● **WORK TO COMPLETE**
Output each record exactly as given. Leave out every picture.

● **Before and after images**
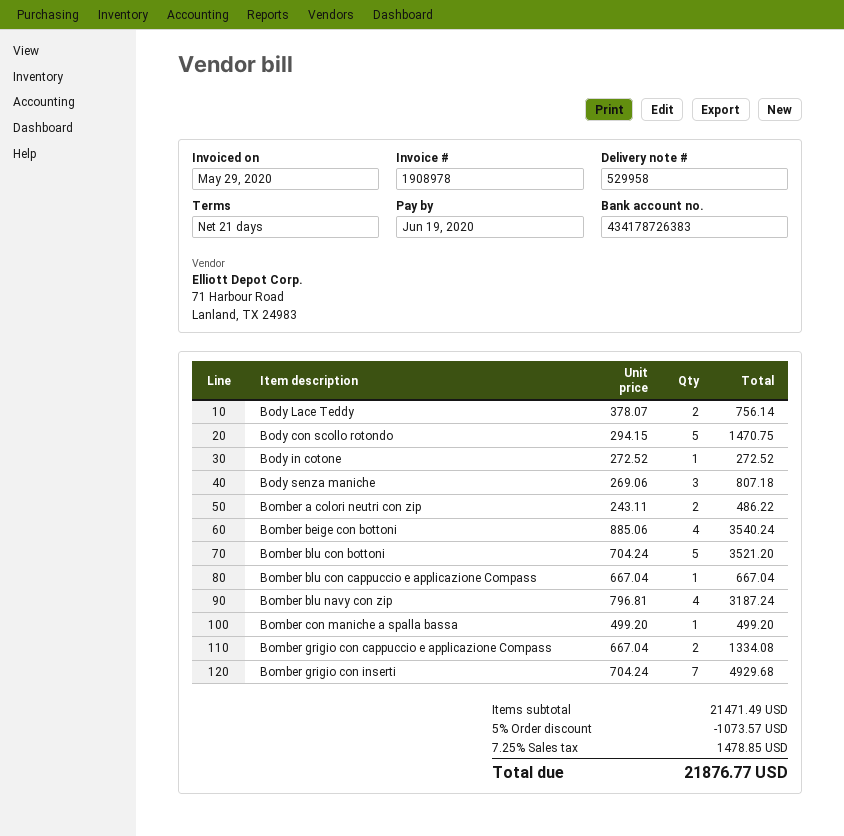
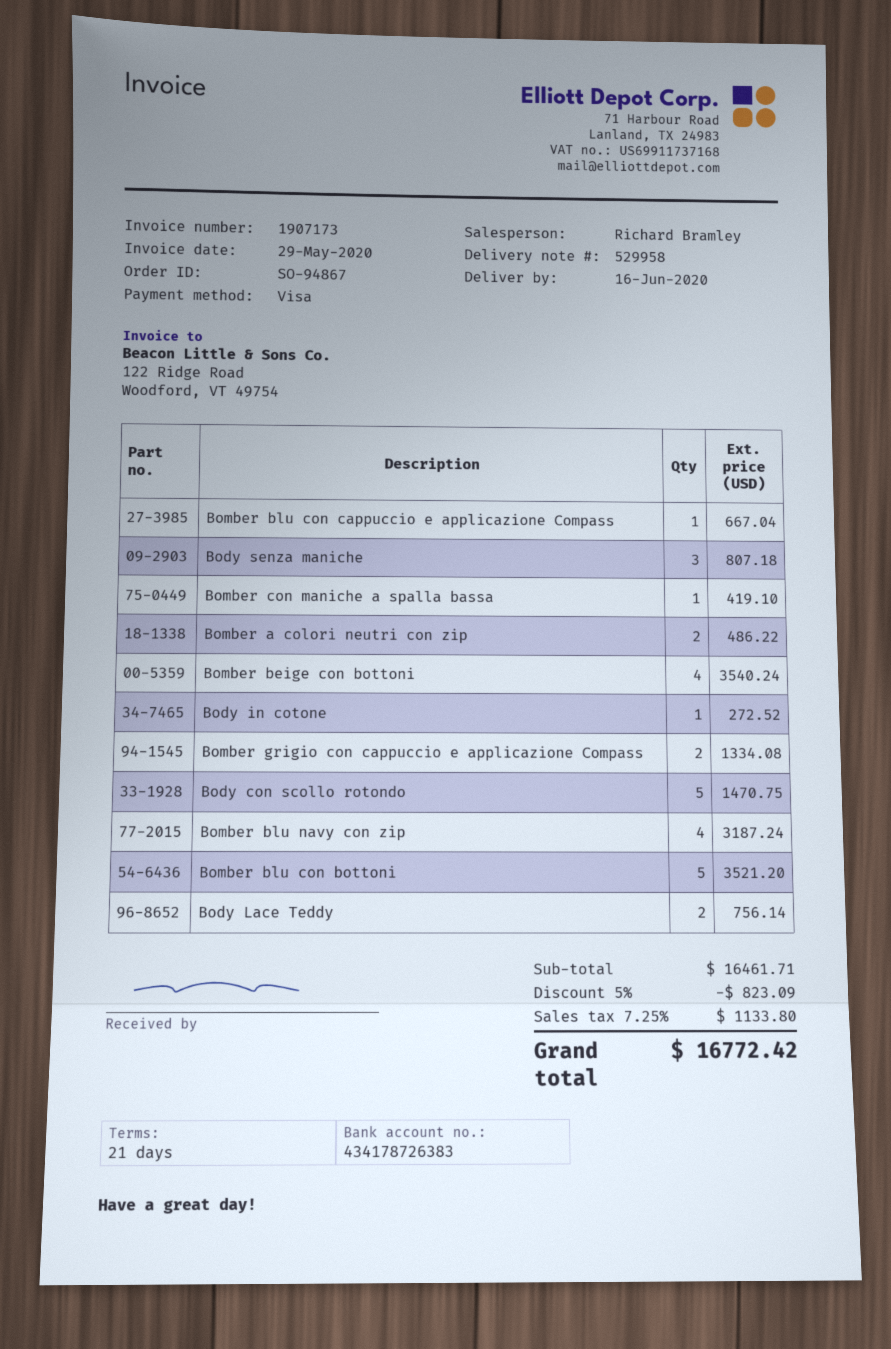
invoice number: 1908978 -> 1907173
Bomber con maniche a spalla bassa: 1 for 499.20 -> 1 for 419.10
Bomber grigio con inserti: 7 for 4929.68 -> none
subtotal: 21471.49 -> 16461.71
discount: 5% = 1073.57 -> 5% = 823.09
tax: 7.25% = 1478.85 -> 7.25% = 1133.80
total: 21876.77 -> 16772.42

● **EXPECTED ANSWER**
invoice number: 1908978 -> 1907173
Bomber con maniche a spalla bassa: 1 for 499.20 -> 1 for 419.10
Bomber grigio con inserti: 7 for 4929.68 -> none
subtotal: 21471.49 -> 16461.71
discount: 5% = 1073.57 -> 5% = 823.09
tax: 7.25% = 1478.85 -> 7.25% = 1133.80
total: 21876.77 -> 16772.42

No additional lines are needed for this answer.